■ Required action
What should you transcribe? Every line from the top of the records below through the line with "3px 0 0;font-family:Liberation", exactly, and no pictures.
((
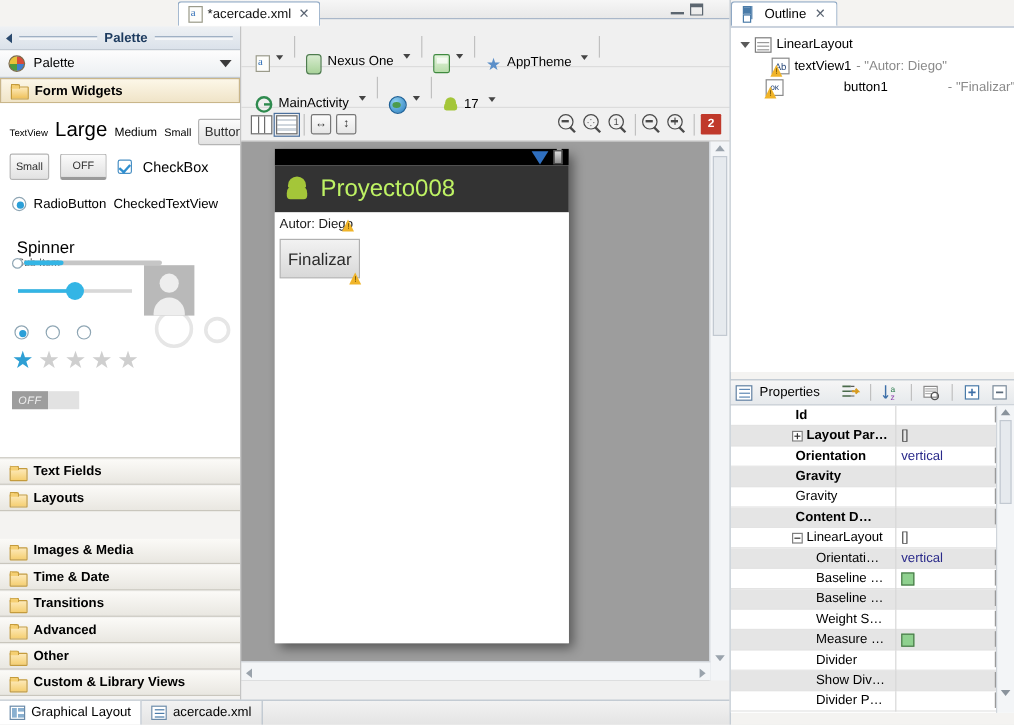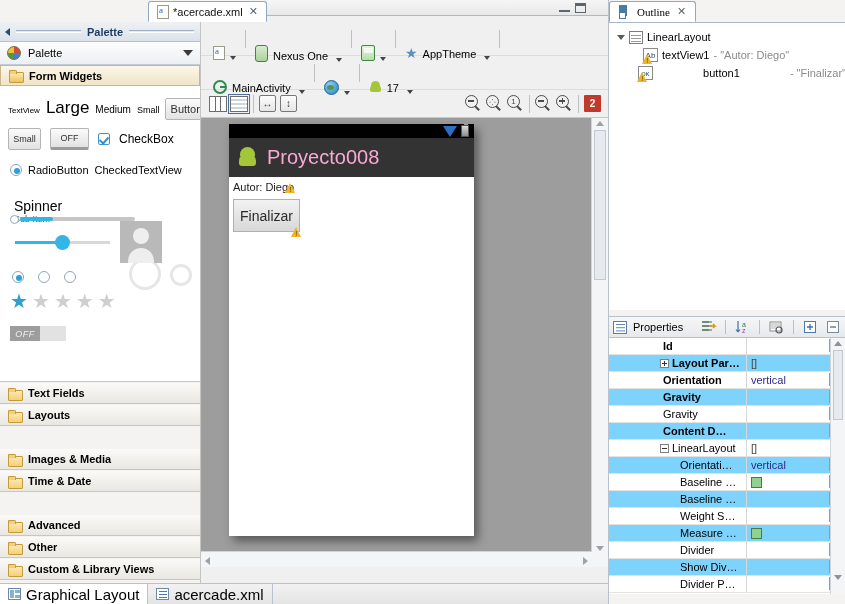--- a/index.html
+++ b/index.html
@@ -182,7 +182,7 @@
   .rightcol{position:absolute;left:608px;top:0;width:237px;height:604px;background:#f4f3f1;
     border-left:1px solid #b9c2cc;}
   .otab{position:absolute;left:0;top:1px;height:21px;display:flex;align-items:center;gap:5px;
-    padding:0 9px;background:#fff;border:1px solid #8fa8c4;border-bottom:1px solid #fff;border-radius:3px 3px 0 0;font-family:Liberation Serif, serif;}
+    padding:0 9px;background:#fff;border:1px solid #8fa8c4;border-bottom:1px solid #fff;border-radius:3px 3px 0 0;}
   .outico{width:13px;height:13px;position:relative;flex:none;}
   .outico:before{content:"";position:absolute;left:0;top:0;width:5px;height:5px;border:1.4px solid #4a7ba8;
     box-shadow:0 7px 0 #4a7ba8 inset;}

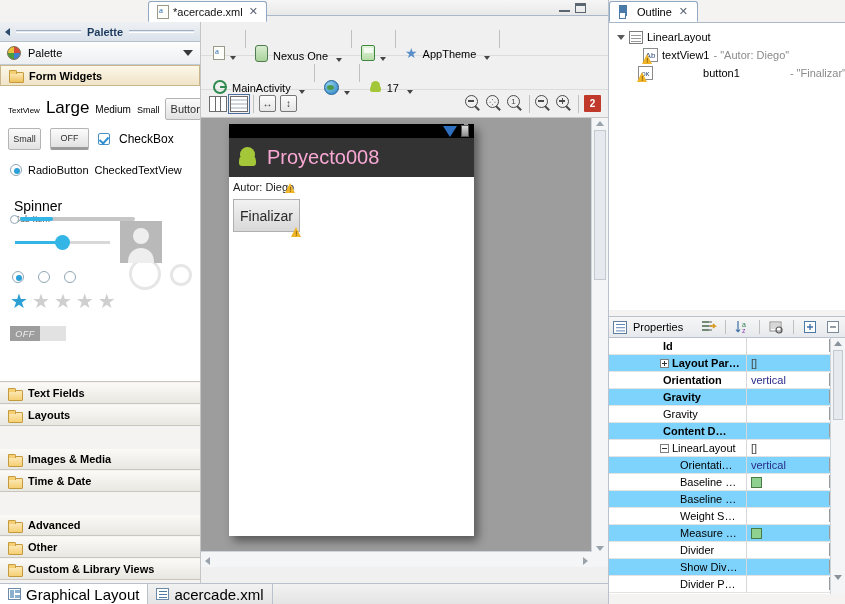--- a/index.html
+++ b/index.html
@@ -111,7 +111,7 @@
     padding-left:8px;border-bottom:1px solid #dcdcdc;}
   .tb3{position:absolute;left:0;top:68px;width:408px;height:28px;display:flex;align-items:center;
     padding-left:8px;border-bottom:1px solid #c8c8c8;}
-  .tbtn{display:flex;align-items:flex-end;gap:5px;padding:2px 4px;border-radius:2px;font-size:11px;margin-top:29px;}
+  .tbtn{display:flex;align-items:flex-start;gap:5px;padding:2px 4px;border-radius:2px;font-size:11px;margin-top:29px;}
 
   .devico{width:13px;height:17px;border:1.5px solid #4e7c4e;border-radius:3px;
     background:linear-gradient(#d8ecd0,#a9d39a);flex:none;}

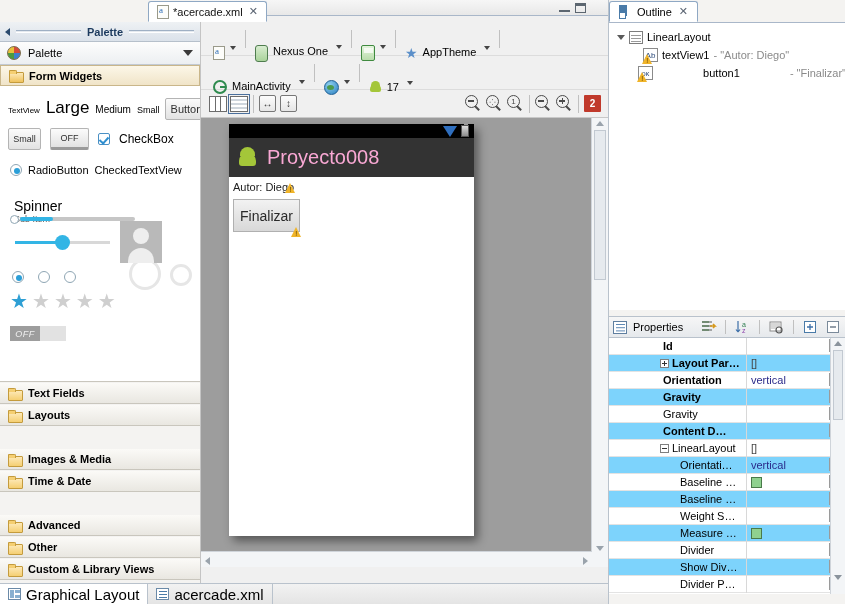--- a/index.html
+++ b/index.html
@@ -163,7 +163,7 @@
      background:#a4c639;border-radius:8px 8px 3px 3px;}
   .adroid:after{content:"";position:absolute;left:3px;top:0px;width:15px;height:9px;
      background:#a4c639;border-radius:8px 8px 0 0;}
-  .apptitle{color:#f9a8d4;font-size:20px;}
+  .apptitle{color:#bef264;font-size:20px;}
   .pvbody{background:#fff;height:359px;position:relative;padding:4px 0 0 4px;}
   .tvtext{font-size:11px;color:#1c1c1c;display:inline-block;position:relative;}
   .finbtn{margin-top:6px;display:inline-flex;align-items:center;justify-content:center;

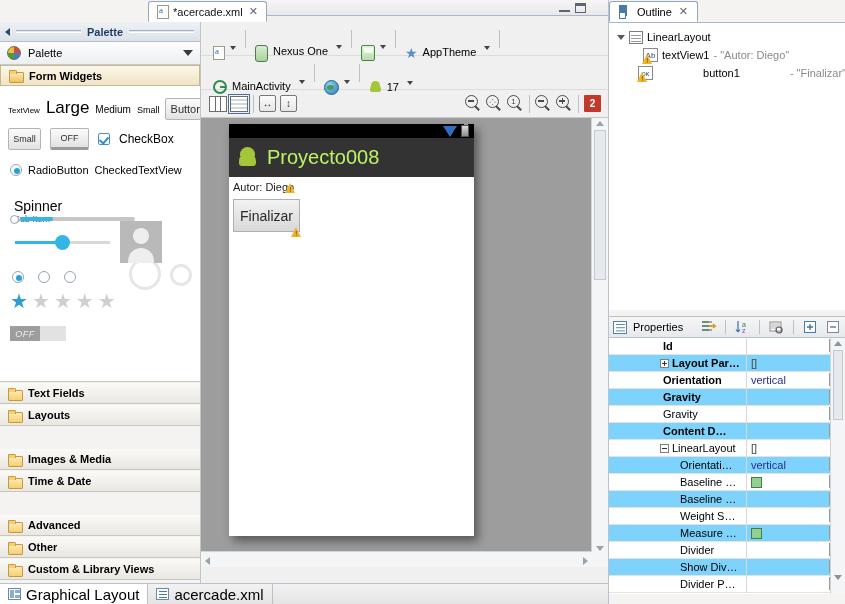--- a/index.html
+++ b/index.html
@@ -215,7 +215,7 @@
 
   .proptable{position:absolute;left:0;top:338px;width:237px;height:256px;background:#fff;overflow:hidden;}
   .prow{display:flex;height:17px;border-bottom:1px solid #e3e3e3;align-items:center;}
-  .prow.alt{background:#7dd3fc;}
+  .prow.alt{background:#e5e5e5;}
   .pname{width:90px;flex:none;display:flex;align-items:center;gap:3px;padding-left:6px;
     font-size:11px;border-right:1px solid #d8d8d8;height:17px;overflow:hidden;white-space:nowrap;margin-left:48px;}
   .pname.b{font-weight:bold;}

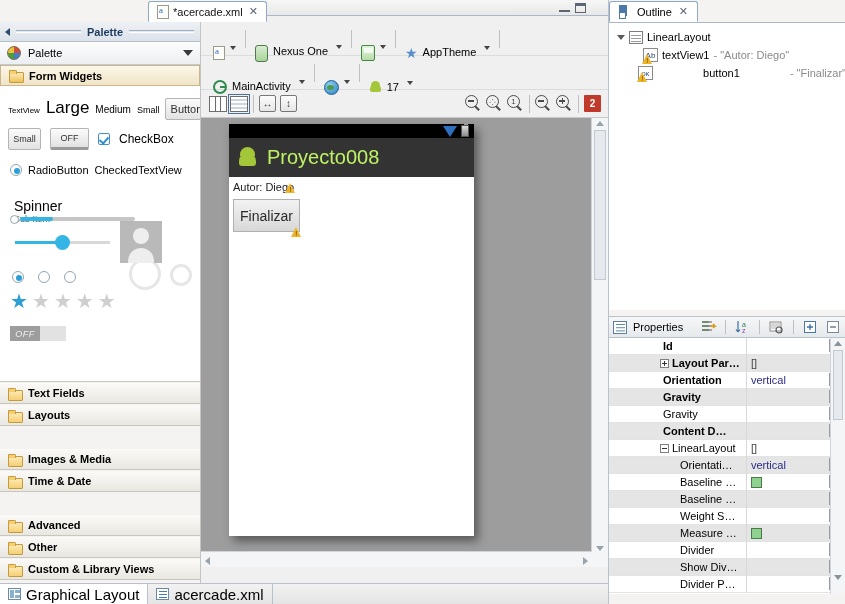--- a/index.html
+++ b/index.html
@@ -350,6 +350,10 @@
       <span class="folder"></span>
       <span>Time &amp; Date</span>
     </div>
+    <div class="grp" style="top:493px;">
+      <span class="folder"></span>
+      <span>Transitions</span>
+    </div>
     <div class="grp" style="top:537px;">
       <span class="folder"></span>
       <span>Other</span>

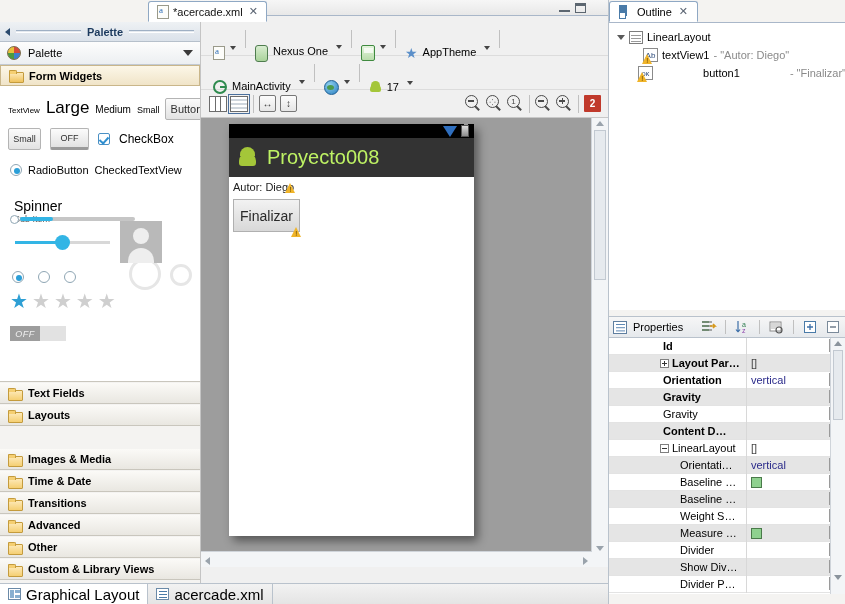--- a/index.html
+++ b/index.html
@@ -93,7 +93,7 @@
   
   .bottombar{position:absolute;left:0;bottom:0;width:608px;height:21px;
     background:linear-gradient(#f2f2f2,#e4e4e4);border-top:1px solid #b9c2cc;display:flex;align-items:flex-end;}
-  .btab{height:20px;display:flex;align-items:center;gap:5px;padding:0 8px;font-size:15px;border-right:1px solid #b9c2cc;}
+  .btab{height:20px;display:flex;align-items:center;gap:5px;padding:0 8px;font-size:11px;border-right:1px solid #b9c2cc;}
   .btab.active{background:#fff;}
   .bico{width:13px;height:12px;border:1px solid #6b8aa8;background:#fff;position:relative;flex:none;}
   .bico.g:before{content:"";position:absolute;left:1px;top:1px;width:4px;height:8px;background:#8ab0d0;}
))
■ Reply
--- a/index.html
+++ b/index.html
@@ -182,7 +182,7 @@
   .rightcol{position:absolute;left:608px;top:0;width:237px;height:604px;background:#f4f3f1;
     border-left:1px solid #b9c2cc;}
   .otab{position:absolute;left:0;top:1px;height:21px;display:flex;align-items:center;gap:5px;
-    padding:0 9px;background:#fff;border:1px solid #8fa8c4;border-bottom:1px solid #fff;border-radius:3px 3px 0 0;font-family:Liberation Serif, serif;}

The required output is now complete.